WHAT YOU NEED TO DO → Transcribe the entries below exactly, starting with the line that has "<div>Sample.odt - LibreOffice" and stopping after the line that has "left: 1px ->"; no pictures belong in the copy.

DATA RECORDS →
══════════

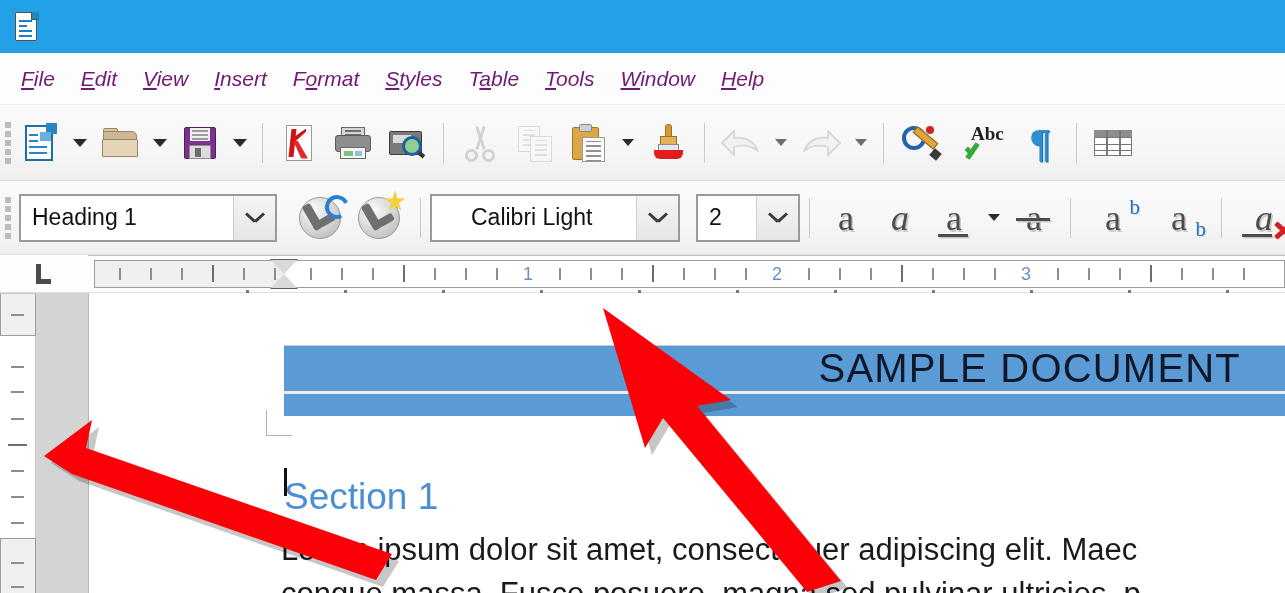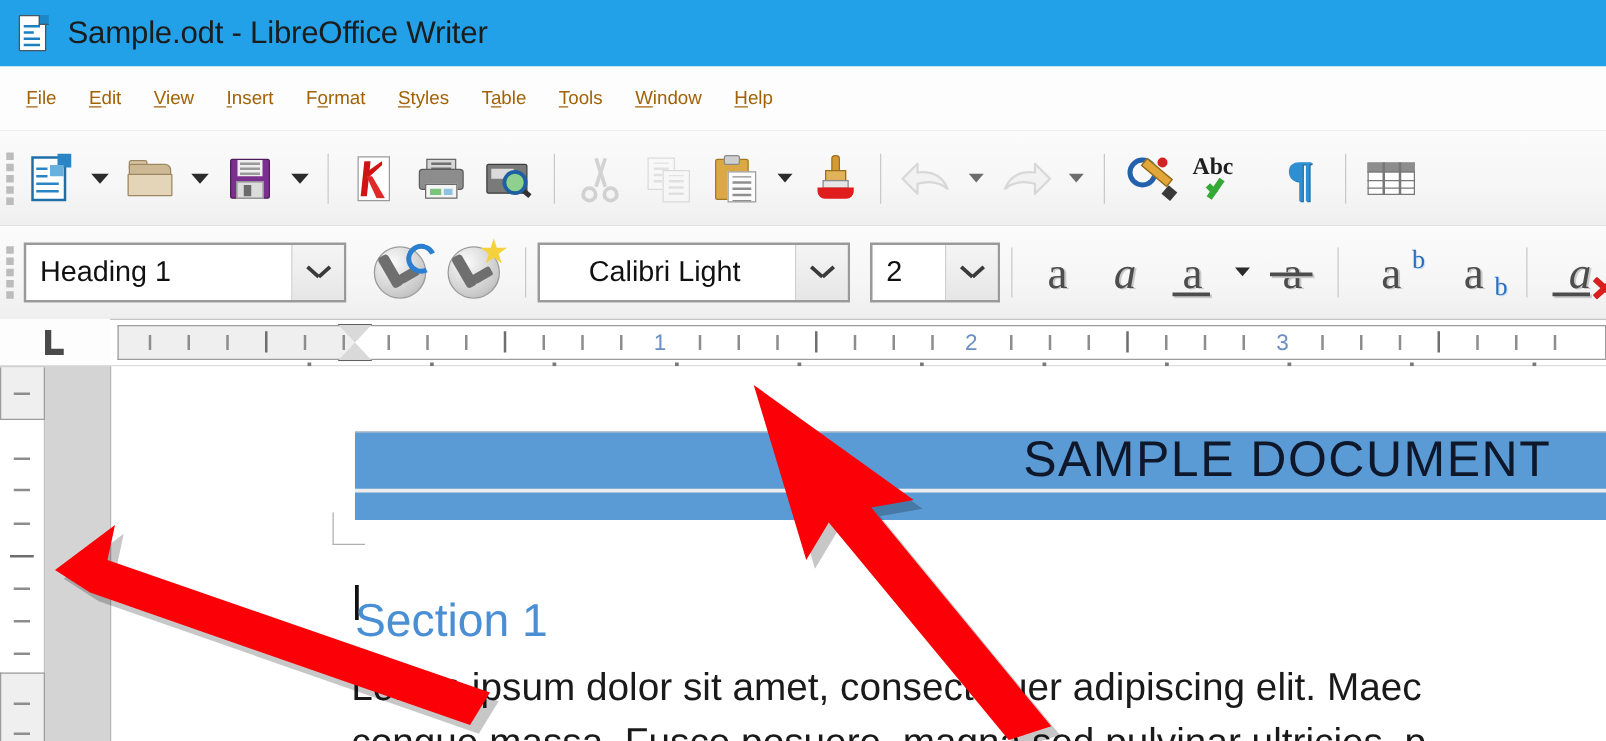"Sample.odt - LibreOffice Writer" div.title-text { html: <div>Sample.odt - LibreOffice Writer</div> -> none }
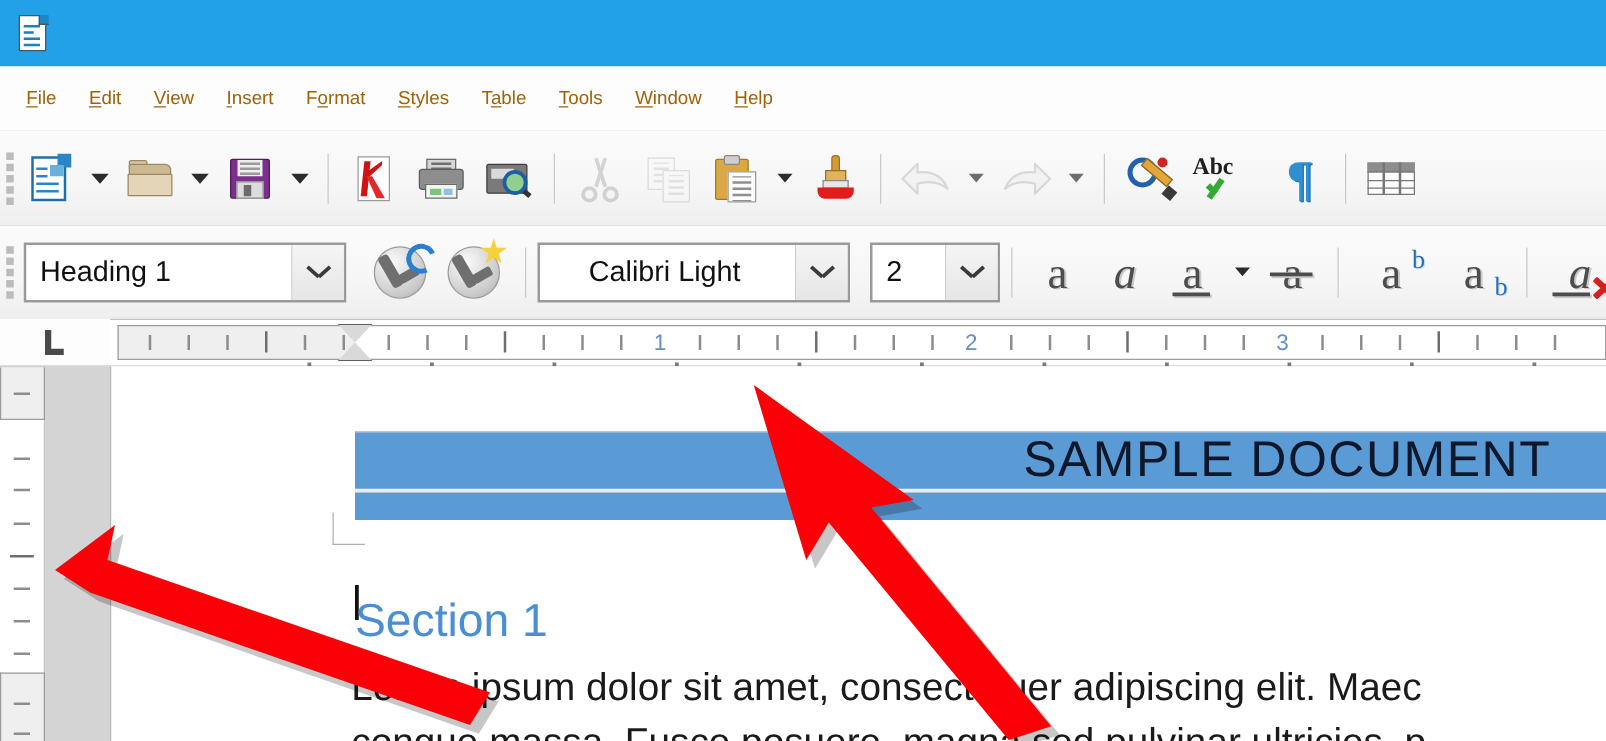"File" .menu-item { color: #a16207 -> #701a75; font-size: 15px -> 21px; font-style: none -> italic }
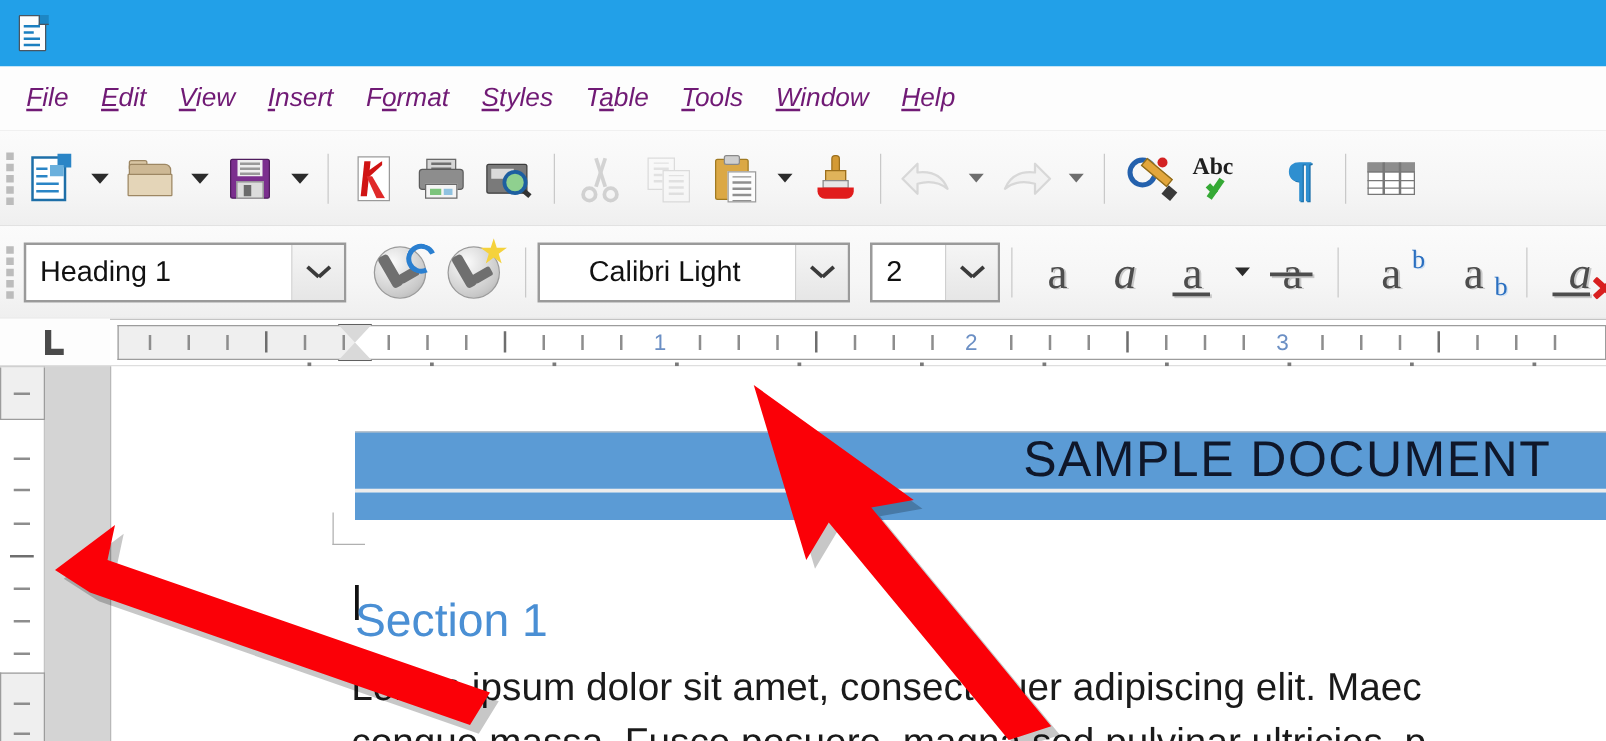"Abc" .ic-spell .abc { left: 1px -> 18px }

══════════

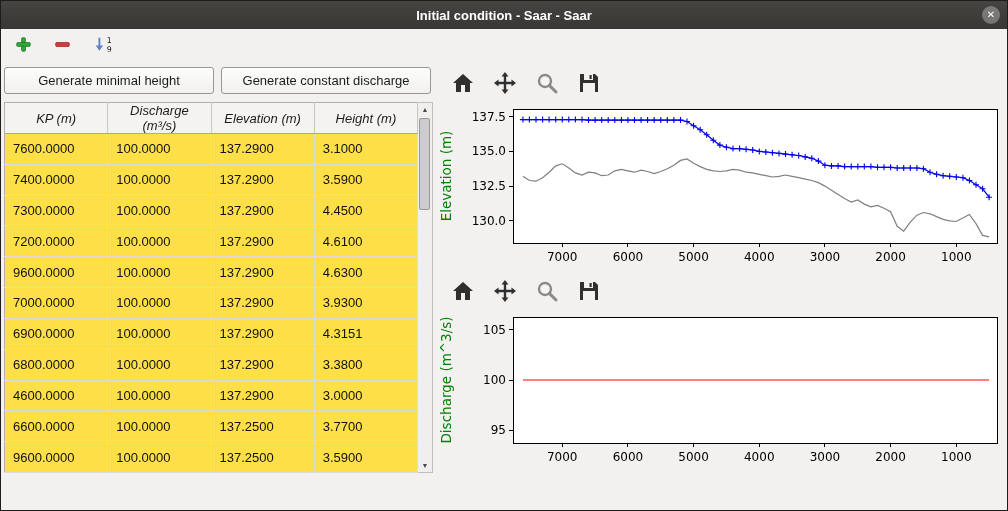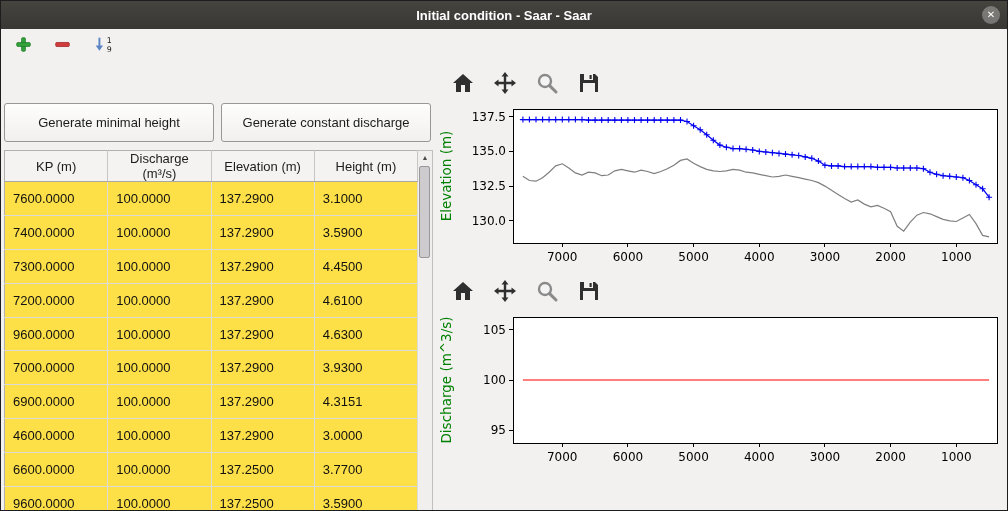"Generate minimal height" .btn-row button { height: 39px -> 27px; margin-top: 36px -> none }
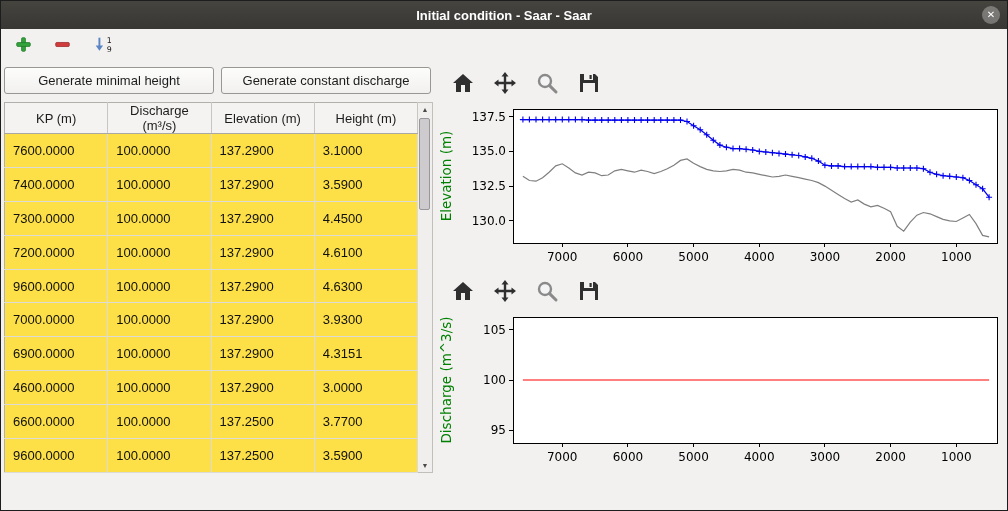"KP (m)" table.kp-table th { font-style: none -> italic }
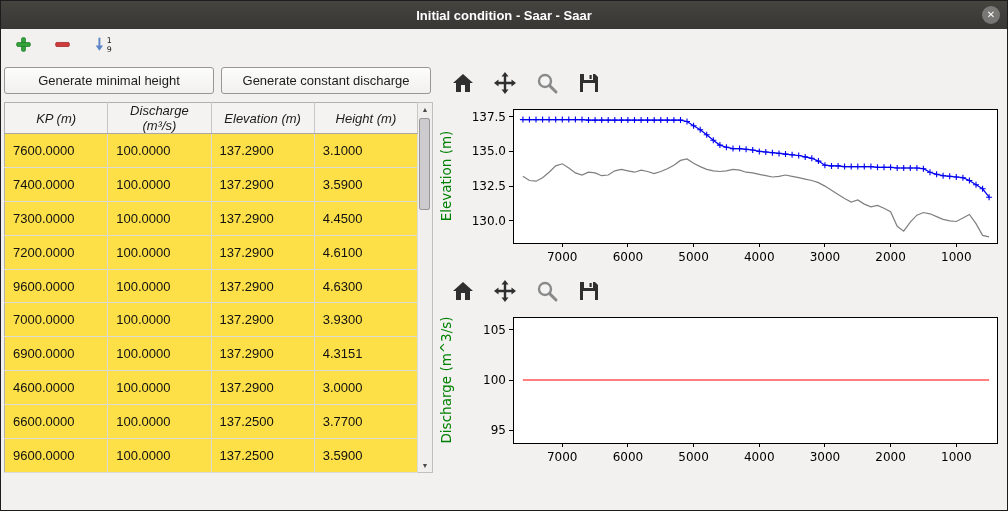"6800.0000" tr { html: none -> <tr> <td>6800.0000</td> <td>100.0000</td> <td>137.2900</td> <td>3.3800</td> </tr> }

══════════

EXERCISE RESULT →
"Sample.odt - LibreOffice Writer" div.title-text { html: <div>Sample.odt - LibreOffice Writer</div> -> none }
"File" .menu-item { color: #a16207 -> #701a75; font-size: 15px -> 21px; font-style: none -> italic }
"Abc" .ic-spell .abc { left: 1px -> 18px }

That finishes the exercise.